OK, make that human defense against human aggression.

>>>>I call this choice the "primethic" decision.
>>>I guess you can call it whatever you like, but what exactly does
>>>'primethic' mean?
>>It means making the primary ethical decision that proportionate defense
>>against aggression is moral and aggression is immoral.
>Oh. What exactly distinguishes a 'primary' ethical decision from a
>'secondary' ethical decision?

The secondary is dependent upon the primary.

>>>>The primethic decision establishes the basis for both "rights" and
>>>>"morality" since to deem defense against aggression, in the human context,
>>>>to be *amoral* is to deny the *existance* of both rights and morality.
>>>Defense against aggression is moral, by definition. What definition of
>>>"aggression" are you using that would lead to the mistaken notion that
>>>defense against aggression might somehow possibly be 'amoral'?
>>Where does the *concept* of morality come from if not the primethic
>Presumably, the concept arose originally from somebody's imagination.

For what purpose?

>>A definition must ultimately connect to a real world phenomenon,
>>or it is meaningless.
>> Why, when we view a dispute between humans, do we
>>judge who is *right* and who is *wrong*? Do *all* people do this, or just
>>those who have made the primethic decision?
>Beats me. Does it matter?

If all people do this, then the primethic is not a decision, but a human

>>>> If
>>>>defense against aggression is amoral...
>>>It isn't, ever.
>Because of the definition of 'aggression'.

Only in your dictionary.

>>>> ... then aggression which elicits a
>>>>defensive response must necessarily be amoral.
>>>It isn't, ever.
>See above.

Yes, see above.

>>>> The personal moral choice to
>>>>be made, then, is *rights/morality* or *no-rights/amorality*.
>>>How so?
>>There can be no concepts of morality or rights without first believing that
>>defense against aggression is moral, and aggression is immoral.
>But, if you start out with no concepts of morality then you can't believe
>that defense against aggression is moral. Similarly, aggression can't be
>defined as "immoral" until after concepts of morality exist. In fact,
>without concepts of morality, morality and moral judgements simply don't
>exist. Without morals, rights cannot exist. Follow?

It's a pretty safe bet that aggression and defense existed before the
concept of morality. The concept of morality was invented *because of* A/D,
as a means of facilitating peaceful coexistance. Without the primethic
decision, which *is* the invention of morality, rights cannot exist. Follow?

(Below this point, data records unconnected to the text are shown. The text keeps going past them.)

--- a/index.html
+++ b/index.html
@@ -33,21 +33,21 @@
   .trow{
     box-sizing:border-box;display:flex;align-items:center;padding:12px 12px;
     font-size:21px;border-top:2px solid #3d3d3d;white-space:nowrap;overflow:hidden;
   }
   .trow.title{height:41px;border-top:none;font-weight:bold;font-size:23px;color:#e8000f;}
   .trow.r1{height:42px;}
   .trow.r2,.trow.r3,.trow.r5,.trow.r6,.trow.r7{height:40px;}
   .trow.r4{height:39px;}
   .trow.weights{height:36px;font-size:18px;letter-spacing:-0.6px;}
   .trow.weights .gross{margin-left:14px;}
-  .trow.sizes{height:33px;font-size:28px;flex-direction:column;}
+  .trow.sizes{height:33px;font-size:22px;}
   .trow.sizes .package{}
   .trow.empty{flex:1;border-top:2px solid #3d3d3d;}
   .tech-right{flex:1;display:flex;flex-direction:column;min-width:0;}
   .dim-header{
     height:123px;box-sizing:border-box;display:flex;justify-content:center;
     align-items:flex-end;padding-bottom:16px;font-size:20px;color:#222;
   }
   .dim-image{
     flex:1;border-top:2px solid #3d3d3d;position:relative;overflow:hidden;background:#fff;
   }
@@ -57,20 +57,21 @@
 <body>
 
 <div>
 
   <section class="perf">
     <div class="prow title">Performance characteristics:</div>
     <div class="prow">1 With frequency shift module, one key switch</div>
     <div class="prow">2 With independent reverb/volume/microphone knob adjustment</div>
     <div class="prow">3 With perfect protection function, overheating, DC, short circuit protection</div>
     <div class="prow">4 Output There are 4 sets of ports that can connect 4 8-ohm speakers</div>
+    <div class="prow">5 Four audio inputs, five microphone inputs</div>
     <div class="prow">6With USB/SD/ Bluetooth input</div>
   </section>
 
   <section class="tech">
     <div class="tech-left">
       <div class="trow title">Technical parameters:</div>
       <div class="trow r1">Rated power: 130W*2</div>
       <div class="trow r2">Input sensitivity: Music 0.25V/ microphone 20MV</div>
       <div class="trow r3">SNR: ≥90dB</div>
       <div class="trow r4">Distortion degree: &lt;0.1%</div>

>>>>If these, in fact, are the only two choices, then my proportionate defense
>>>>against aggression is, from my point of view, moral, and from the
>>>>aggressor's point of view, either moral or amoral.
>>>Aggression, by definition, is immoral. A rights violation.
>>What real world phenomenon forms the basis of your definition?
>Language. In my particular case: the english language.

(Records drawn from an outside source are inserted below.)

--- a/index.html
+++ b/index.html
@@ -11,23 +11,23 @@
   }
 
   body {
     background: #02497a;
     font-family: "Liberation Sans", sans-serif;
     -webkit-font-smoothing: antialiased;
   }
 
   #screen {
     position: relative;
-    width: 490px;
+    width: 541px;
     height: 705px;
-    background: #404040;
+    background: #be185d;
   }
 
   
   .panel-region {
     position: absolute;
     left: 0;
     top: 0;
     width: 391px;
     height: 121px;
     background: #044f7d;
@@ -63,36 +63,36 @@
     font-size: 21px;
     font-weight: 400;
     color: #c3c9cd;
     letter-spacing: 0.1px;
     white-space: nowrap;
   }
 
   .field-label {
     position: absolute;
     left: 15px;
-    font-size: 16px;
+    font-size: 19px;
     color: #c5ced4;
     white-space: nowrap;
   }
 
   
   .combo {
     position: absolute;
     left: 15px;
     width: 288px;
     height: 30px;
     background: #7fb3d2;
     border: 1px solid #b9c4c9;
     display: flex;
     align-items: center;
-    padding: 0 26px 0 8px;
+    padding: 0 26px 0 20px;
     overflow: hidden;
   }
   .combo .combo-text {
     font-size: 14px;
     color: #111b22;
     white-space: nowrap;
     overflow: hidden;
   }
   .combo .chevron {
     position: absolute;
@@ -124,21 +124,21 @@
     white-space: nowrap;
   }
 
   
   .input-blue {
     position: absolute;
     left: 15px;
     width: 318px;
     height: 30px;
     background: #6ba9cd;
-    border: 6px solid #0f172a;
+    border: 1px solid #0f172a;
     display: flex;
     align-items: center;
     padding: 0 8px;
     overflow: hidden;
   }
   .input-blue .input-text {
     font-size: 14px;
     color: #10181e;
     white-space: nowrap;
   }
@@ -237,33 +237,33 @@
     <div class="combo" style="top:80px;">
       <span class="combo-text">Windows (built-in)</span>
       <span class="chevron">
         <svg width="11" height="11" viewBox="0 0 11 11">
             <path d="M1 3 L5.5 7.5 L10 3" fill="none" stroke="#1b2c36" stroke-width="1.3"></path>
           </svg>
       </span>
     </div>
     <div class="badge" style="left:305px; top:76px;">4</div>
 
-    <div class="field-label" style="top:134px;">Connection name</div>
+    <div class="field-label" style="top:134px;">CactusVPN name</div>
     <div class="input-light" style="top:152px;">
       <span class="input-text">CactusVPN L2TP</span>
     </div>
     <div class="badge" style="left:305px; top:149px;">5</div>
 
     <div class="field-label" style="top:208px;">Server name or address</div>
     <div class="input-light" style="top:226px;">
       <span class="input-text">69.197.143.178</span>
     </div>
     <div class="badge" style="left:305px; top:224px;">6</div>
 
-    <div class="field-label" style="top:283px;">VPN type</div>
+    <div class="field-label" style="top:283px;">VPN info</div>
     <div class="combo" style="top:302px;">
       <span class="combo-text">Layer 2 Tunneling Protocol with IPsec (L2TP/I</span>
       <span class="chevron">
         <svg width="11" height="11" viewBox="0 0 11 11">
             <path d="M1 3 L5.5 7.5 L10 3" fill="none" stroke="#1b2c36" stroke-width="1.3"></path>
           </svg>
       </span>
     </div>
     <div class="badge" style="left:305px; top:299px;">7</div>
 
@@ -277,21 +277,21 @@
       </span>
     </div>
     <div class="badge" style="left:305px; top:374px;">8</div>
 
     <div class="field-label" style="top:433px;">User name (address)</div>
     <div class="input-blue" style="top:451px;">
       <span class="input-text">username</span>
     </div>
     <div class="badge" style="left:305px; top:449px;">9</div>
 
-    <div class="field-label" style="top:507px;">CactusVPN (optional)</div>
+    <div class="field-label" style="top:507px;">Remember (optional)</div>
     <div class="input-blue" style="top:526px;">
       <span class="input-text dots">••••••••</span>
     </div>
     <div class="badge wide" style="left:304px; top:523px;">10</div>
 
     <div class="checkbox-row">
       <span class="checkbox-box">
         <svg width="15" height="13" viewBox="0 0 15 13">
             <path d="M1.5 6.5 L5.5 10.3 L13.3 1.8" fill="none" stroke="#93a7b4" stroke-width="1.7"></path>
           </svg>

You're being evasive. Words describe things. Aggression is not limited to
human interaction, nor does the word describe a moral judgement.

>>>>Either way, such defense
>>>>*imposes* nothing on the aggressor. That is to say, proportionate
>defense is
>>>>not, even from the aggressor's point of view, an immoral aggression.
>>>Probably true, but your argument is weak and does not support your
>>Where do the concepts of *rights* and *morality* come from?
>Like all concepts, they come from the imagination - the mind. The
>interesting question is, how do some things come to be deemed 'moral' and
>other things come to be deemed 'immoral' and many other things fall into
>neither category and are therefore 'amoral'?

The primethic decision.

>>Where do your
>>definitions come from?
>My definitions come from the same place that all definitions come from:
>They are created by agreement. Which answers the previous interesting
>question, I guess.

And agreements come from decisions.

When the boot of government is on your neck,
it doesn't matter if it's left or right.